# All-American Canner Users - Lets here it!!



## steve-in-kville (Nov 12, 2005)

I am curious how many here own and use the All American pressure canners. We just got one before the holidays. We have a #930 I think it is. I've done about 6 canner loads thus far.

I would like to hear from others who have these excellent canners.


----------



## marinemomtatt (Oct 8, 2006)

I LOVE our two 921's.
We haven't had a single issue with getting the lid even all around or in getting the lid off after the cycle.
BUT...for some weird reason I have a hard time remembering to put the lid on...~lol~...I never forget with my Presto's. (I put the jars in, take tray back into the house, return to porch to find that I forgot to put the lid on...jeez!)


----------



## judylou (Jun 19, 2009)

I have a 921 and it is ok and gets a lot of use. But I honestly prefer my Presto 23 quart over it and use it the most. The Presto weights are much easier to monitor and the canner, even when loaded, isn't as heavy to tote, not to mention easier to open. If I had to buy a new one I'd could get two Presto's for the price of one AA.


----------



## Ms.Lilly (Jun 23, 2008)

I have 2 AA's. A 921 and a 930. I wouldn't trade them for any other! Both canners get used year round.

Lillian


----------



## SueMc (Jan 10, 2010)

I've got a new one, still in the box. I got tired of just being able to process 5 qts at a time in my old Presto. I will be using the new one next week.


----------



## marinemomtatt (Oct 8, 2006)

There's no moving a loaded AA unless there's a guy with rippling muscles nearby.
I have a new Presto 23 and new weights that I haven't used yet.
I plan on canning Black beans this weekend, how in the world am I gonna choose which canner to use...~lol~...


----------



## masawyer (Dec 31, 2010)

What is the difference between the Presto 16 quart and 23 quart besides the amount of liquid that they hold? My girls help me can so I don't want anything to heavy. 

Thanks,

Marsha in WY


----------



## Horseyrider (Aug 8, 2010)

I would guess that you can do a double layer of pints in the 23 quart. Remember though, a gallon of water (four quarts) weighs eight pounds. I would guess that you could count on the larger one adding about fourteen pounds of weight to your load.
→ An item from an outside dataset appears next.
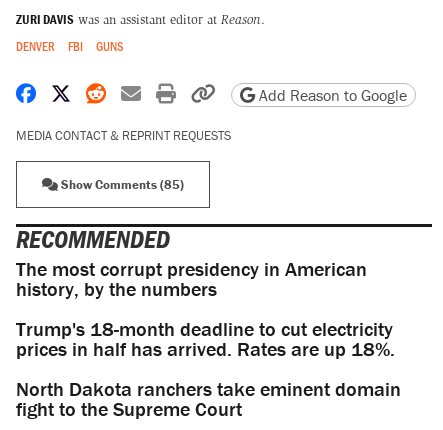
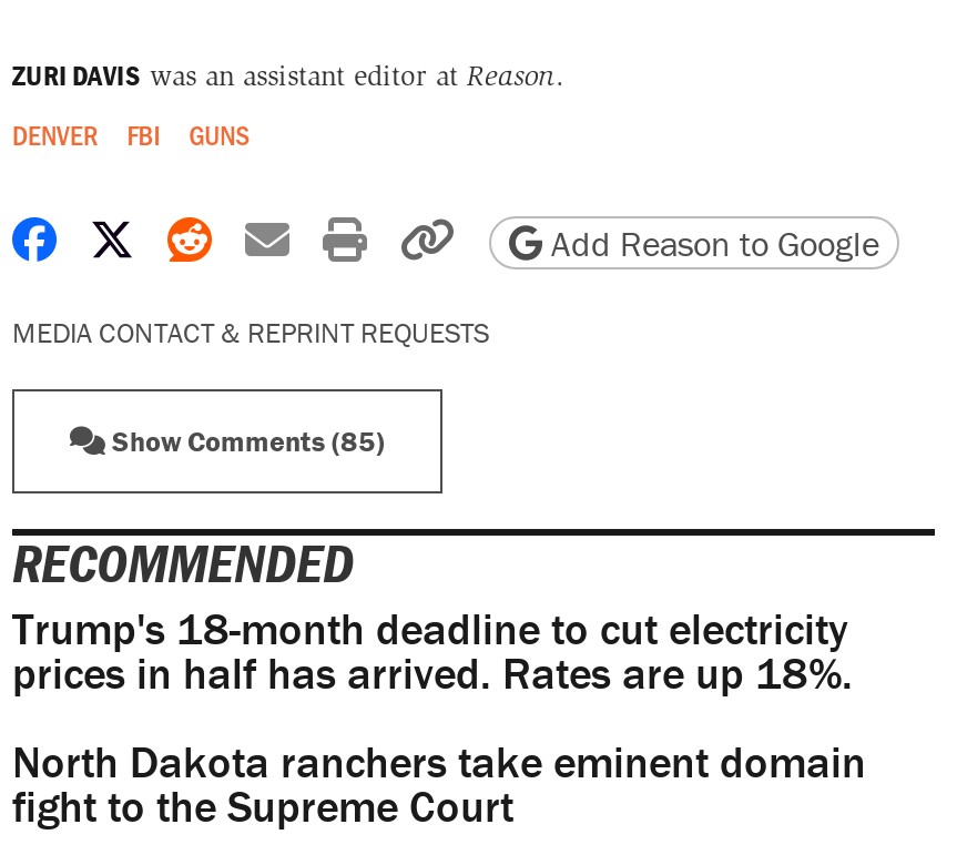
[16,256,367,301] The most corrupt presidency in American | history, by the numbers -> none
I have an AA 941 and a 16qt Presto. I used to love to use the big AA, as I could put up huge amounts in one run. But now there's just the two of us, and the AA is a monster. Very high quality, but extremely heavy nonetheless. The Presto is the right size for me at this point in my life; it's light enough and versatile enough. I don't have any trouble lifting it fully loaded, but I don't much care for muscling it around when it's hot. For such an inexpensive canner, it's very well thought out. While it lacks the heavy guage of metal that the AA has, it's an excellent value. If I had to go out again today and buy another canner, I'd get another Presto. But I don't think it's necessarily *better;* just different, and a great value.


----------



## judylou (Jun 19, 2009)

> What is the difference between the Presto 16 quart and 23 quart besides the amount of liquid that they hold? My girls help me can so I don't want anything to heavy.


The difference is the number of jars you can process at one time.
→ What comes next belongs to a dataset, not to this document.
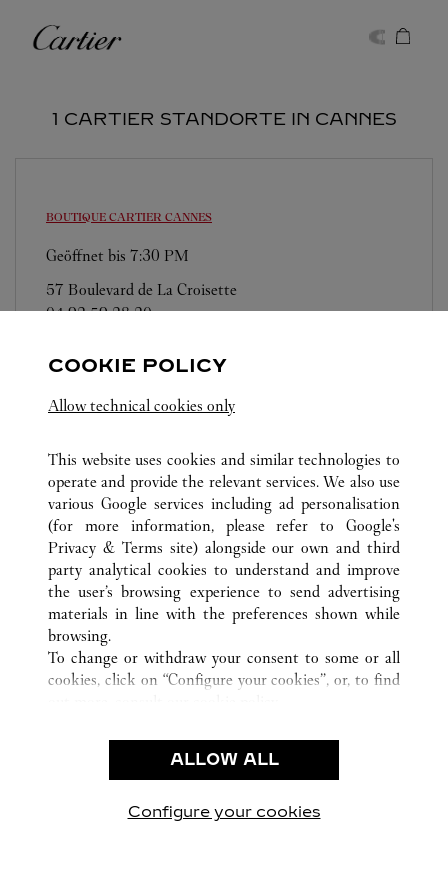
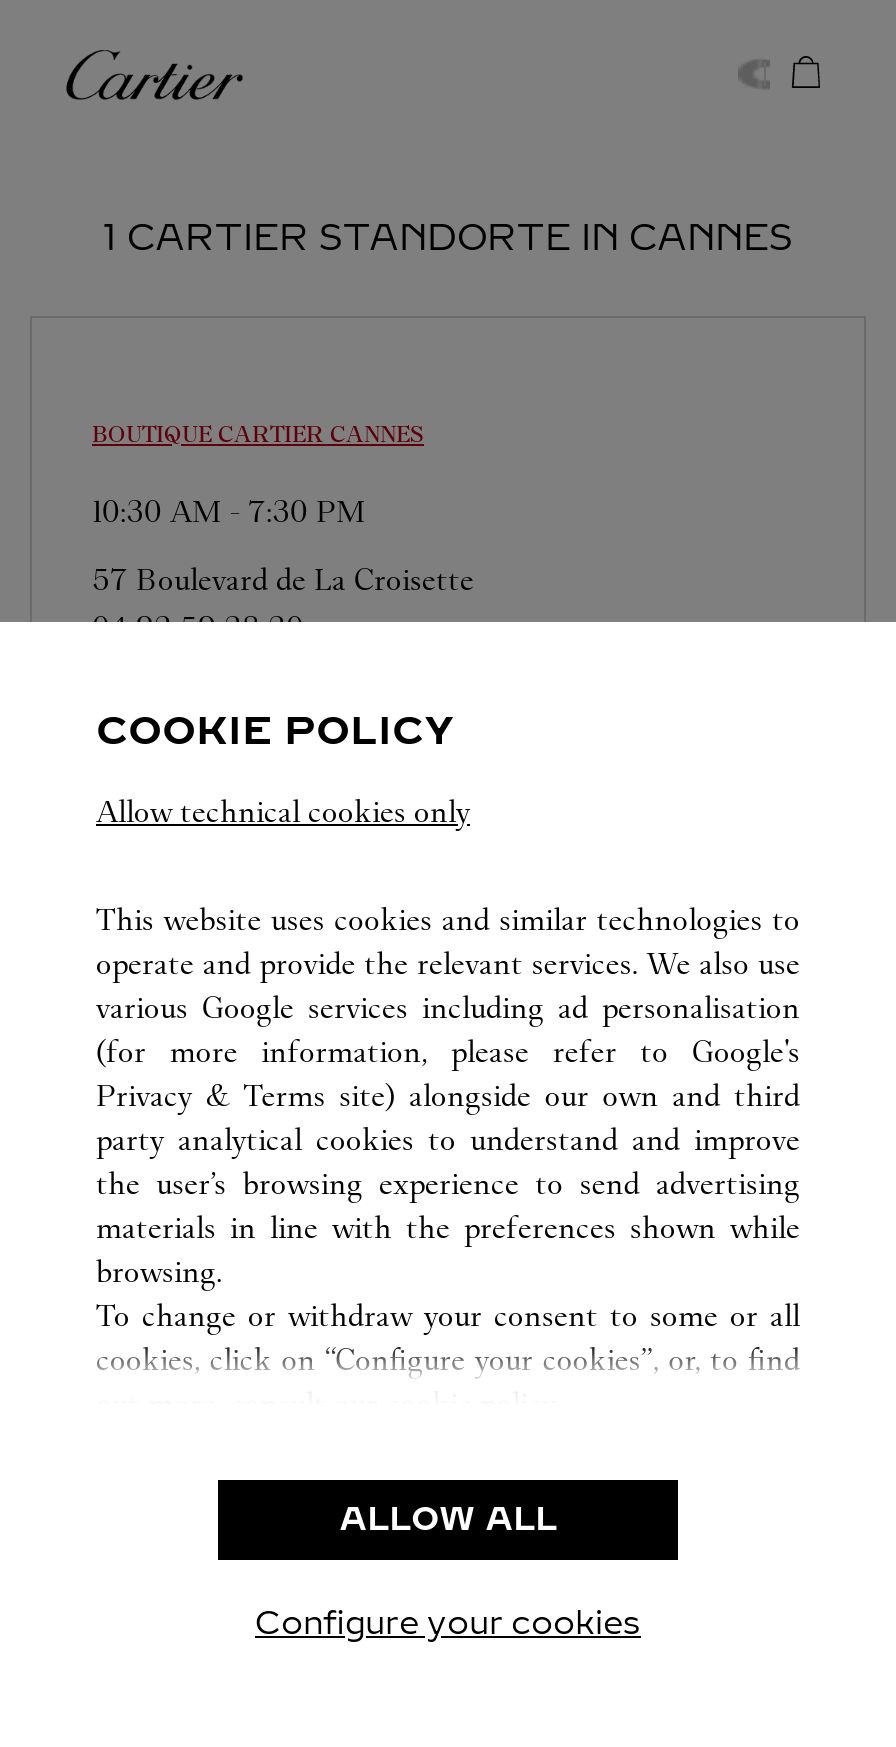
[46,246,189,265] Geöffnet bis 7:30 PM -> [92,492,366,530] 10:30 AM - 7:30 PM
But the best advantage IMO to the 23 qt. over the 16 qt. (other than as Horseyrider said it lets you double stack pints which you can't do in the 16 qt.)) is that the 23 qt. is deep enough that it can also double as a BWB canner for quarts and pints so it saves the cost of a separate BWB canner or the need to have two separate pots going on the stove when canning different foods. 

The 16 qt. isn't deep enough to BWB quarts (only pints) so you would still need a separate BWB canner to BWB quarts.


----------



## Texasdirtdigger (Jan 17, 2010)

I have 9 AA's..............My name is Anne and I have an addiction..............If I can find another one.. I'll have 10.
PS I USE THEM.


----------



## Horseyrider (Aug 8, 2010)

LOL! Anne, do you have nine burners?


----------



## Texasdirtdigger (Jan 17, 2010)

Horsey - I have 10 burners just in the kitchen!!!:grin: I seriously use all of the canners! You could not pry them away from me!


----------



## gator69 (Jan 15, 2007)

I have an AA 930. I use mine year round. I had a Mirro before I got this one 7 years ago. Enjoyed using the AA a whole lot better than the Mirro one. I'm canning beef right now in it.


----------



## judylou (Jun 19, 2009)

> I have 9 AA's.


WOW! and I thought I was an addict with just 4! This gives me an excuse to look for more.


----------



## fetch33 (Jan 15, 2010)

I have a 921. There is no need to move a loaded canner. I put the water in while it is on the stove. This is my first pressure canner. I own a pressure cooker, but hate dealing with the seals.


----------



## Texasdirtdigger (Jan 17, 2010)

Judylou...There you go. Can't have too many!!
People don't understand, how I can possibly use them all at one time.
Careful plannning, I make it count. I actually have a smaller Sears brand, my sis gave me.. it's old.... but, I use it for ultra small batches. Glad to have it...But nothing compares to an AA if you are a serious canner. I also have 3 or 4 Presto's. I never pass up a canner, if the price is right!
My Dh, know the routine..... when I start hauling in jars......he goes for the canners and the Vaseline!! LOL!!


----------



## Marilyn (Aug 2, 2006)

I came to AA late in life. I wish I had know about them at the beginning.


----------



## Horseyrider (Aug 8, 2010)

Texasdirtdigger said:


> Horsey - I have 10 burners just in the kitchen!!!:grin: I seriously use all of the canners! You could not pry them away from me!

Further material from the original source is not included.